Catalan separatist victory fails to calm struggle with Spain

epa06402836 Ousted Catalan leader Carles Puigdemont (C) speaks at a press conference after the Catalunia's election results, at the Press Club in Brussels, Belgium, 22 December 2017. Others are not identified. Ciutadans, Catalan faction of Ciudadanos party, was the most voted party, with 37 seats, in the Catalan regional elections the previous day.
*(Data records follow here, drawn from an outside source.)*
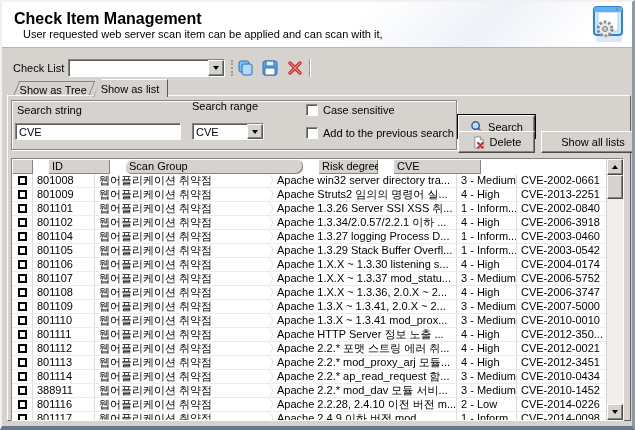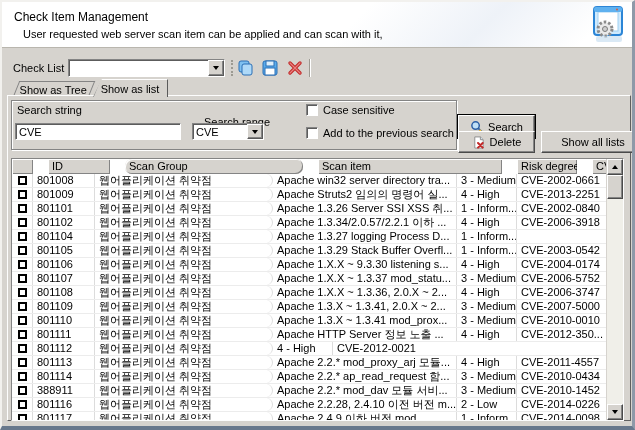"Check Item Management" .banner-title { font-size: 12px -> 16px; font-weight: normal -> bold }
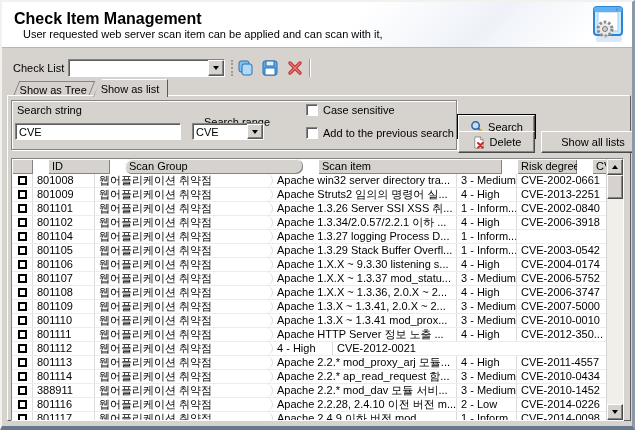"Search range" span.lbl { margin-left: 12px -> none; top: 20px -> 4px }
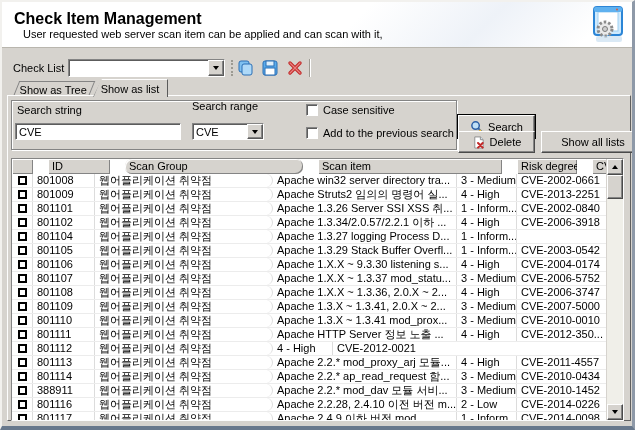"Scan item" div.hcell { html: <div>Scan item</div> -> none }
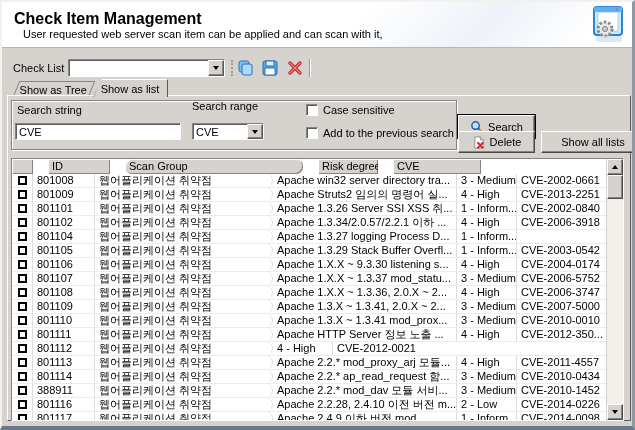"CVE-2003-0460" div.tcell { html: none -> <div>CVE-2003-0460</div> }
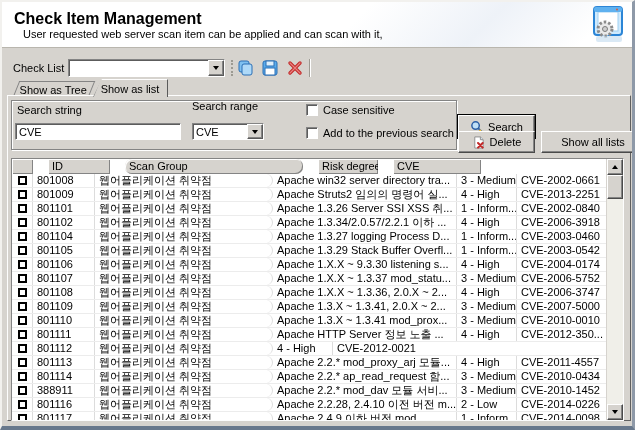"Apache 1.X.X ~ 9.3.30 listening" div.tcell { text: 9.3.30 -> 1.3.30 }
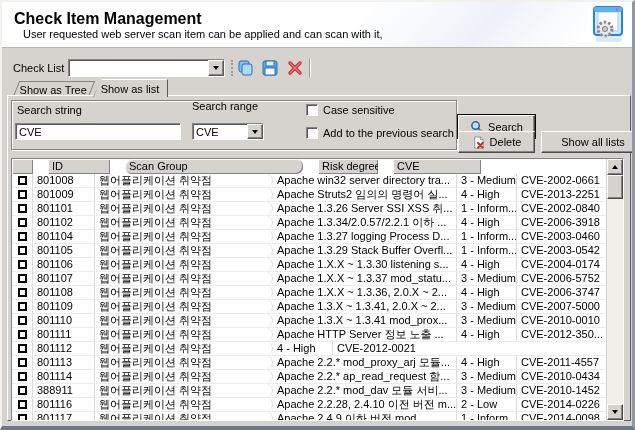"Apache 2.2.* 포맷 스트링 에러" div.tcell { html: none -> <div>Apache 2.2.* 포맷 스트링 에러 취...</div> }
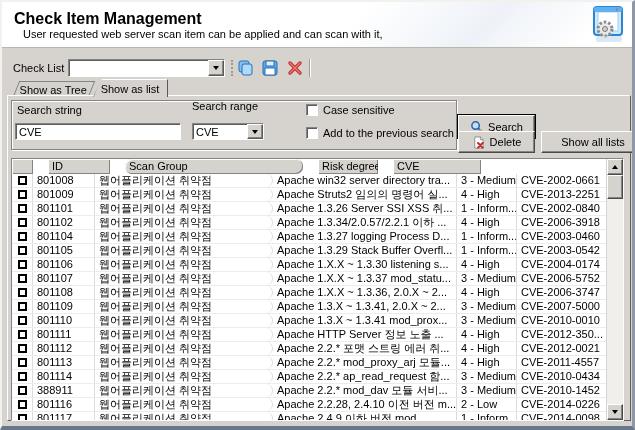"CVE-2011-4557" div.tcell { text: CVE-2011-4557 -> CVE-2012-3451 }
While the pro Spanish union parties obtained a total of 57 seats between Ciudadanos, 37, Socialist party, 17, and People's Party (PP), 3; the pro-independence parties obtained 40 seats divided between left wing pro-independence ERC party, 32, right wing pro-independence Junts per Catalunya, 34, and extreme left wing pro-independence CUP party, 4. Parties will have to negotiate to form Government before 06 February 2018 to avoid new elections.  EPA-EFE/STEPHANIE LECOCQ

Bloomberg

Deposed Catalan President Carles Puigdemont demanded the Spanish government recognise his victory in regional election and drop an arrest warrant, to let him end a self-imposed exile in Belgium and return to power.
Prime Minister Mariano Rajoy refused. He said only the courts could deal with arrests and if he should meet anyone, it’s the head of the pro-Spain Ciudadanos party, the top vote-getter.
While separatist groups won 47.5 percent of the vote, they secured a parliamentary majority. Talks have yet to begin on forming a new Catalan government from its splintered parties.
“I need to talk to whoever holds the presidency of the Catalan government,” Rajoy said in a press briefing in Madrid. “For that, he needs to take his seat in parliament, win a vote and be in a position to talk to me.”
The comments, made almost 1,000 miles apart, failed to narrow positions of the top protagonists in Spain’s secessionist battle or protect Puigdemont from jail should he cross the Spanish border. They came hours after the surprising stre-
ngth of rebel candidates in Catalonia’s
region election dealt a blow to the
anti-independence strategy of Rajoy.
The yield spread of Spanish 10-year bonds over comparable German securities, a measure of the risk of investing in Spain, was little changed after earlier rising as much as seven basis points to 1.12 percent from a four-month closing low
the previous day.
Rajoy’s People’s Party took a hammering. It lost eight of its 11 lawmakers as voters opposed to secession shifted to Ciudadanos, which has been demanding harsher measures against the separatist push. Puigdemont’s party and two other separatist groups claimed 70 seats in the 135-strong regional assembly and are set to restore a majority they lost in October when it was dismissed.
Rajoy played down their success, pointing to the pro-constitution Ciudadanos, which won 25 percent. “I should sit down with the person who won the elections, who is Ines Arrimadas,” of Ciudadanos, Rajoy said, when asked if he considers Puigdemont’s party valid for talks.
The one-time journalist, speaking from Brussels, said he would return to Spain “to be sworn in, if the right guarantees are offered.” Rajoy also must withdraw all the police reinforcements that have been sent to Catalonia since September and not make any new decisions for its regional government, he demanded.
In October, Rajoy used Article 155 of the constitution to oust the rebel administration before it could put a declaration of independence into effect in Catalonia, which accounts for about one-fifth of Spain’s economy.
After the illegal declaration of independence, Puigdemont fled to Brussels with a small group of aides to avoid imprisonment. His vice-president, Oriol Junqueras, and other secessionist leaders have been jailed as the Supreme Court investigates the process that led to
the independence declaration. Still, Junqueras and other prisoners ran in
elections and have also been elected.
The result doesn’t bring real independence any closer than it was at the end of October. But it exposes the flaws in Rajoy’s strategy and the divisions in Catalan society, testing international support again
for his hardline approach.
“This is the moment, both for the separatists and for the Spanish government, to begin talks again,” Elmar Brok, a German lawmaker in the European Parliament and ally of Chancellor Angela Merkel, said in an interview on Deutschlandfunk radio. “This is not a broad mandate for Catalonian independence and that’s why a serious effort should now be made to find a solution that is fair for everyone.”